There are lots of VPN providers and choosing the right one can be difficult task. To make this task easier, we occasionally test out services and this time we took up ExpressVPN.
ExpressVPN is a rather popular VPN service provider based in British Virgin Islands offering cross platform VPN access. Before diving in deeper, here’s an overview of what ExpressVPN has to offer,
- Servers in 94 countries (over 145 cities/locations).
- Application for almost every major plaform including Windows, Apple, Android, Linux, and Routers.
- No logging.
- Unlimited bandwidth & server switches.
- OpenVPN (TCP, UDP), L2TP-IPsec, SSTP, and PPTP protocols.

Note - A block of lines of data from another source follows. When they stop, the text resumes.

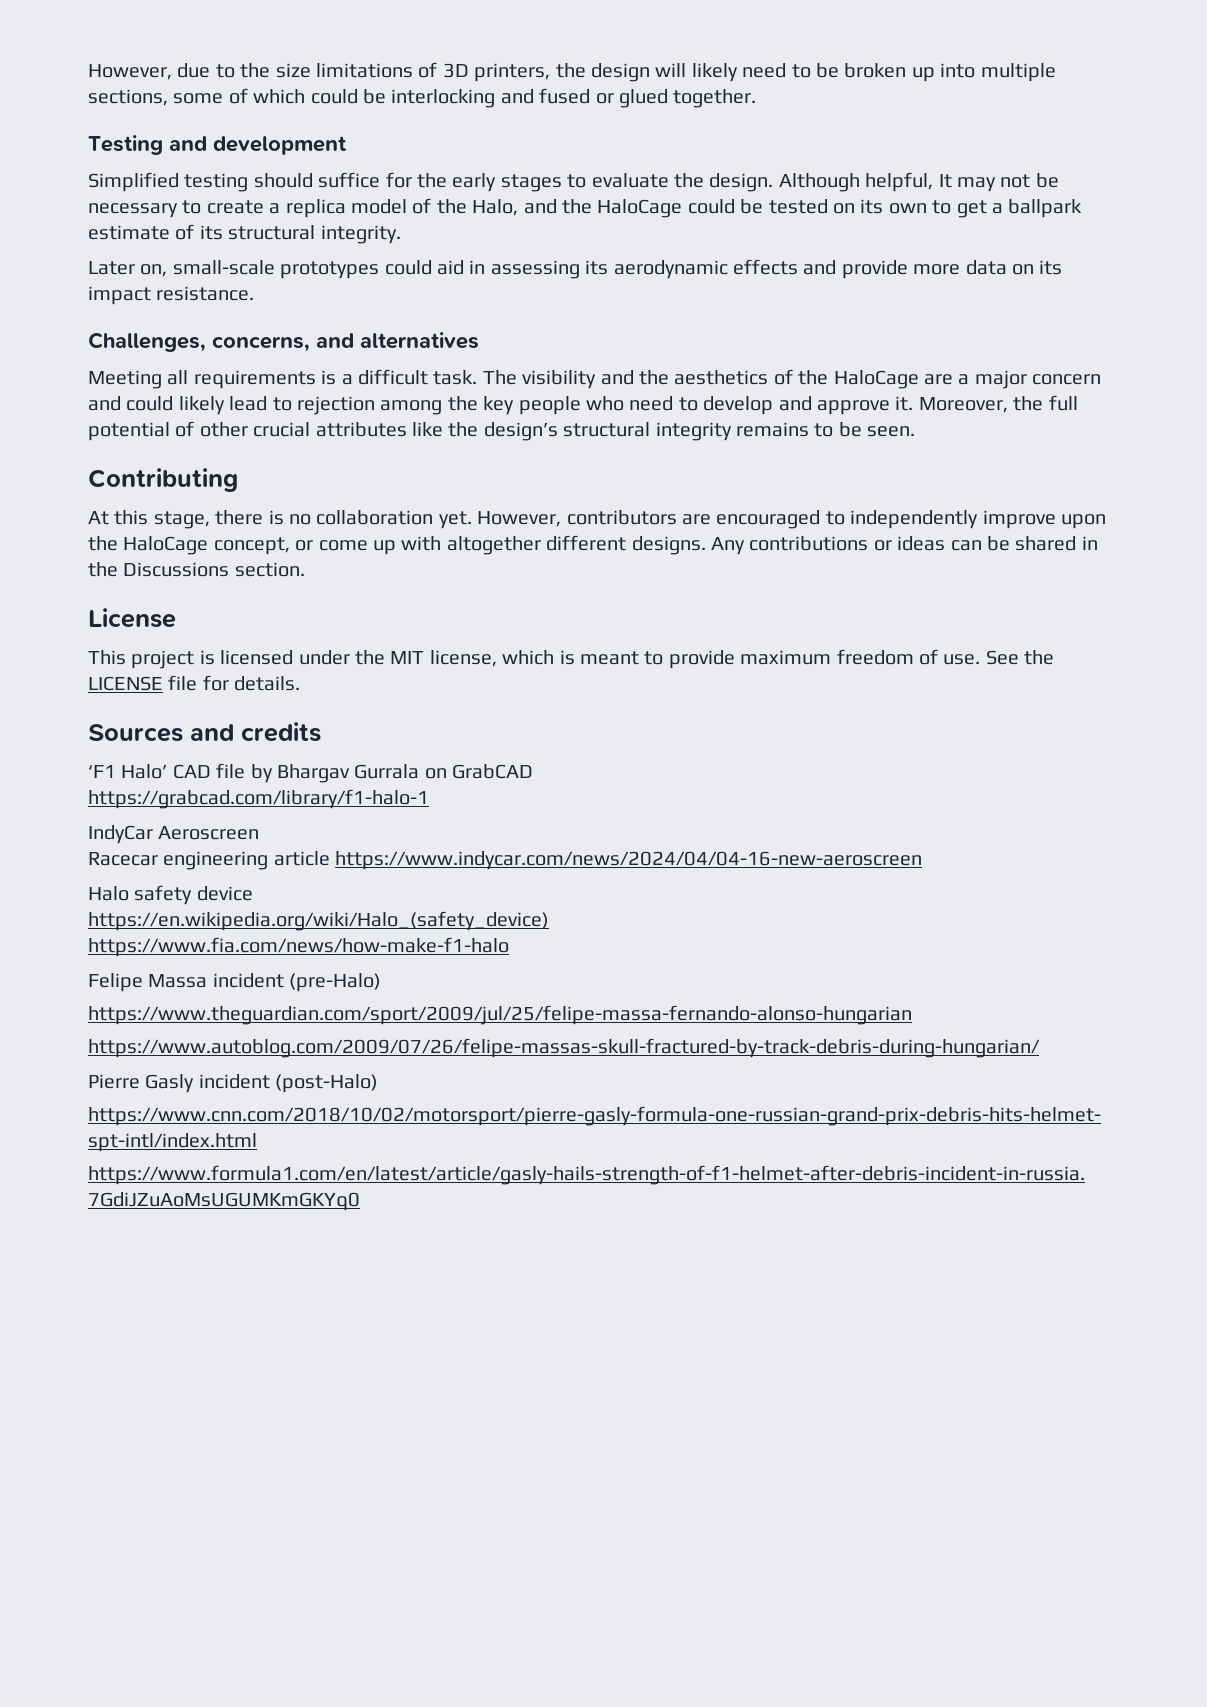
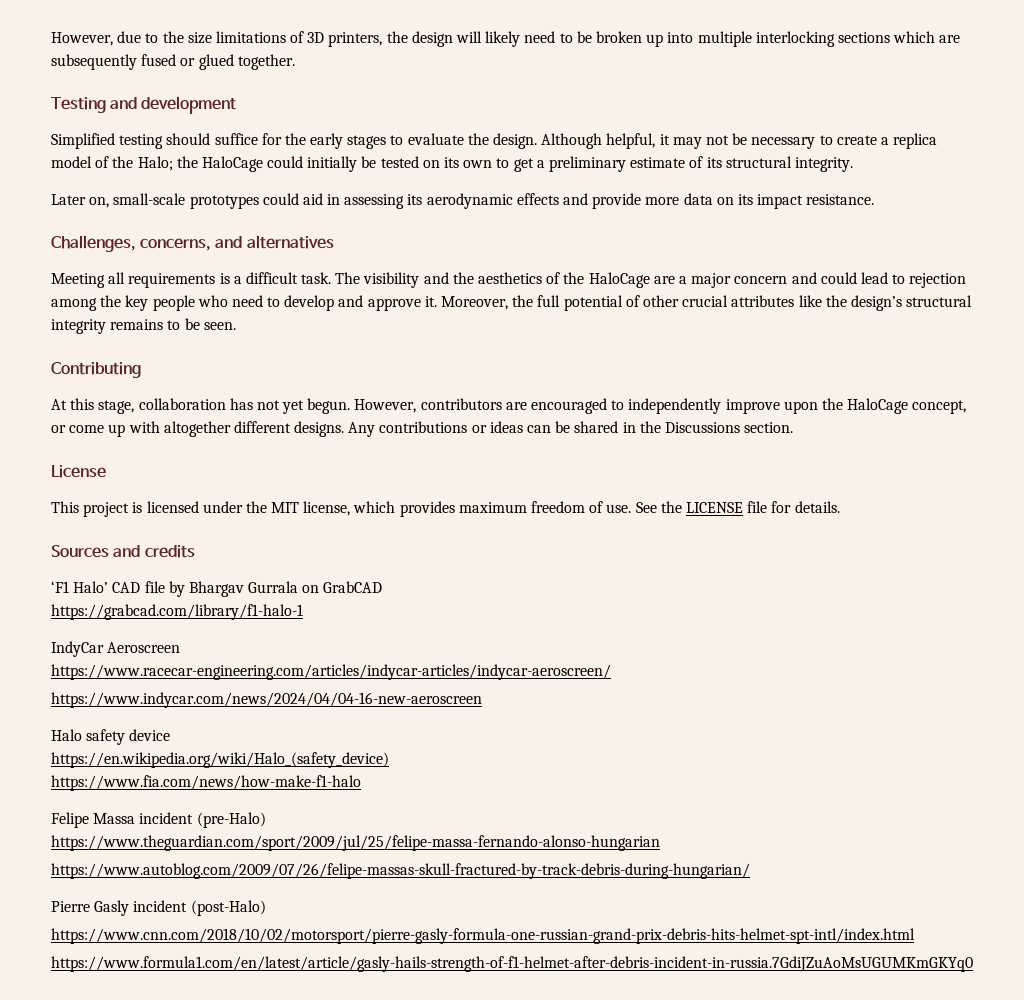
- However, due to the size limitations of 3D printers, the design will likely need to be broken up into multiple sections, some of which could be interlocking and fused or glued together.
+ However, due to the size limitations of 3D printers, the design will likely need to be broken up into multiple interlocking sections which are subsequently fused or glued together.
- Although helpful, It may not be necessary to create a replica model of the Halo, and the HaloCage could be tested on its own to get a ballpark estimate of its structural integrity.
+ Although helpful, it may not be necessary to create a replica model of the Halo; the HaloCage could initially be tested on its own to get a preliminary estimate of its structural integrity.
- The visibility and the aesthetics of the HaloCage are a major concern and could likely lead to rejection among the key people who need to develop and approve it.
+ The visibility and the aesthetics of the HaloCage are a major concern and could lead to rejection among the key people who need to develop and approve it.
- At this stage, there is no collaboration yet.
+ At this stage, collaboration has not yet begun.
- This project is licensed under the MIT license, which is meant to provide maximum freedom of use.
+ This project is licensed under the MIT license, which provides maximum freedom of use.
- Racecar engineering article https://www.indycar.com/news/2024/04/04-16-new-aeroscreen
+ https://www.racecar-engineering.com/articles/indycar-articles/indycar-aeroscreen/
+ https://www.indycar.com/news/2024/04/04-16-new-aeroscreen

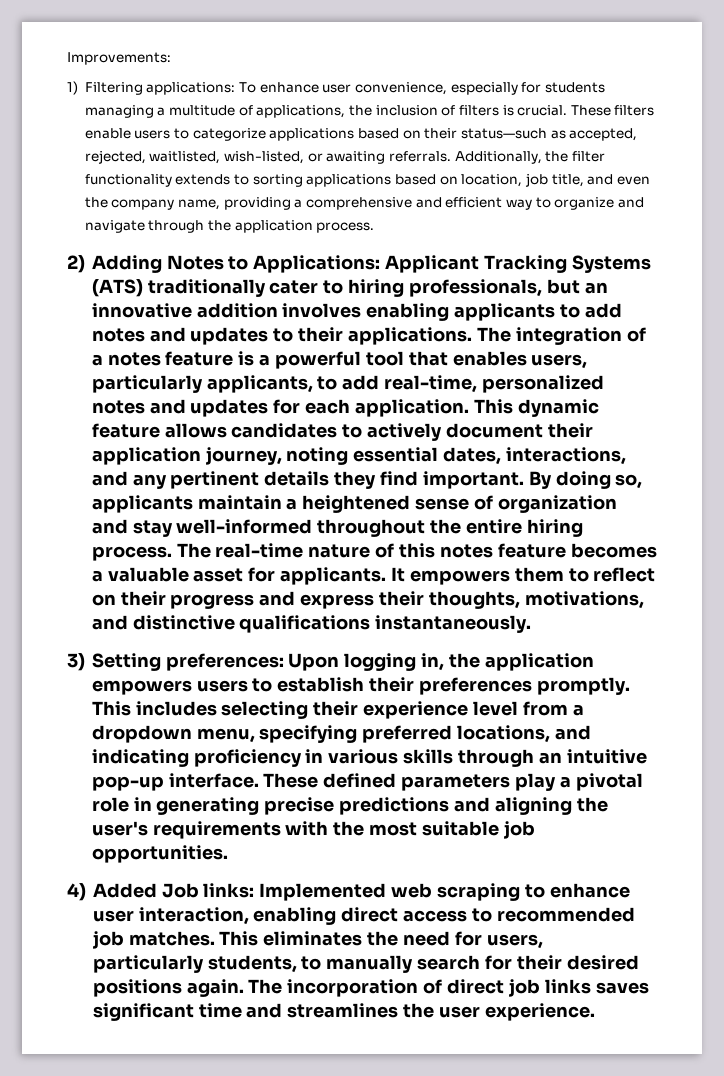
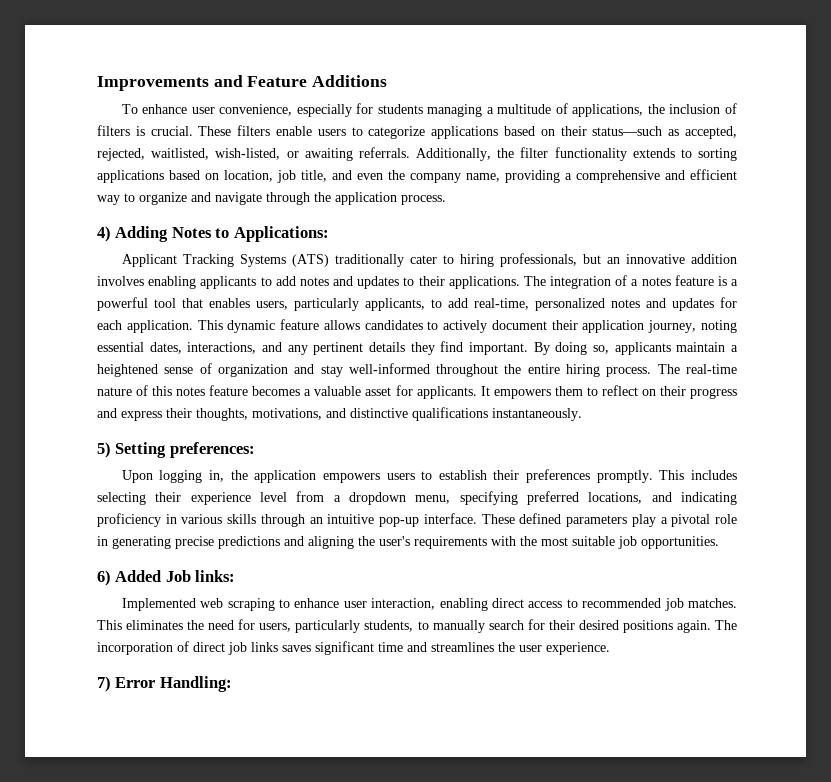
- Improvements:
- 1) Filtering applications: To enhance user convenience, especially for students managing a multitude of applications, the inclusion of filters is crucial.
+ Improvements and Feature Additions
+ To enhance user convenience, especially for students managing a multitude of applications, the inclusion of filters is crucial.
- 2) Adding Notes to Applications: Applicant Tracking Systems (ATS) traditionally cater to hiring professionals, but an innovative addition involves enabling applicants to add notes and updates to their applications.
+ 4) Adding Notes to Applications:
+ Applicant Tracking Systems (ATS) traditionally cater to hiring professionals, but an innovative addition involves enabling applicants to add notes and updates to their applications.
- 3) Setting preferences: Upon logging in, the application empowers users to establish their preferences promptly.
+ 5) Setting preferences:
+ Upon logging in, the application empowers users to establish their preferences promptly.
- 4) Added Job links: Implemented web scraping to enhance user interaction, enabling direct access to recommended job matches.
+ 6) Added Job links:
+ Implemented web scraping to enhance user interaction, enabling direct access to recommended job matches.
+ 7) Error Handling:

- Simultaneous connections on up to 3 devices.
As of writing this review, ExpressVPN provides 145 VPN server locations in 94 countries including locations in United States, Canada, Australia, United Kingdom, and India. The list of available locations is long and that’s something I appreciate the most about ExpressVPN. There’s a rare chance that you’ll not find a server of your choice. For complete list of locations, visit ExpressVPN server page.
ExpressVPN clearly states a no data logging policy. While there is no definitive way to confirm the same. However, considering the fact that IP address change and that shared IP address is allocated, identification would be slightly difficult for pin-pointing an offender, in a hypothetical situation.
To clarify this policy and their stand on handling DMCA, I asked following question to their support, which by the way is excellent,
Question – The website mentions that there isn’t any logging involved. In this case, if a user were to exploit your network for an unsolicited downloading/uploading, how does the whole scenario work out? Does Express VPN identifies and takes action against offender or (if a notice is received) DMCA notices are forwarded directly?
Answer – ExpressVPN has a strict no-logging policy for all personally identifiable data. Regarding DMCAs, there is nothing to take down, as we are not a content host. We maintain the anonymity of our customers and would not attempt to identify users on the basis of DMCA notices.
VPN’s have had this conception of being difficult to setup and get going initially. ExpressVPN proves to be an exception. They offer support for virtually any platform you can think of. They have dedicated application for Windows, Android, iPhone, Mac, iOS, iPad, Blackberry, Linux (no GUI). In-fact, they also provider a customer firmware for selected routers to enable router level VPN! Now that’s awesome.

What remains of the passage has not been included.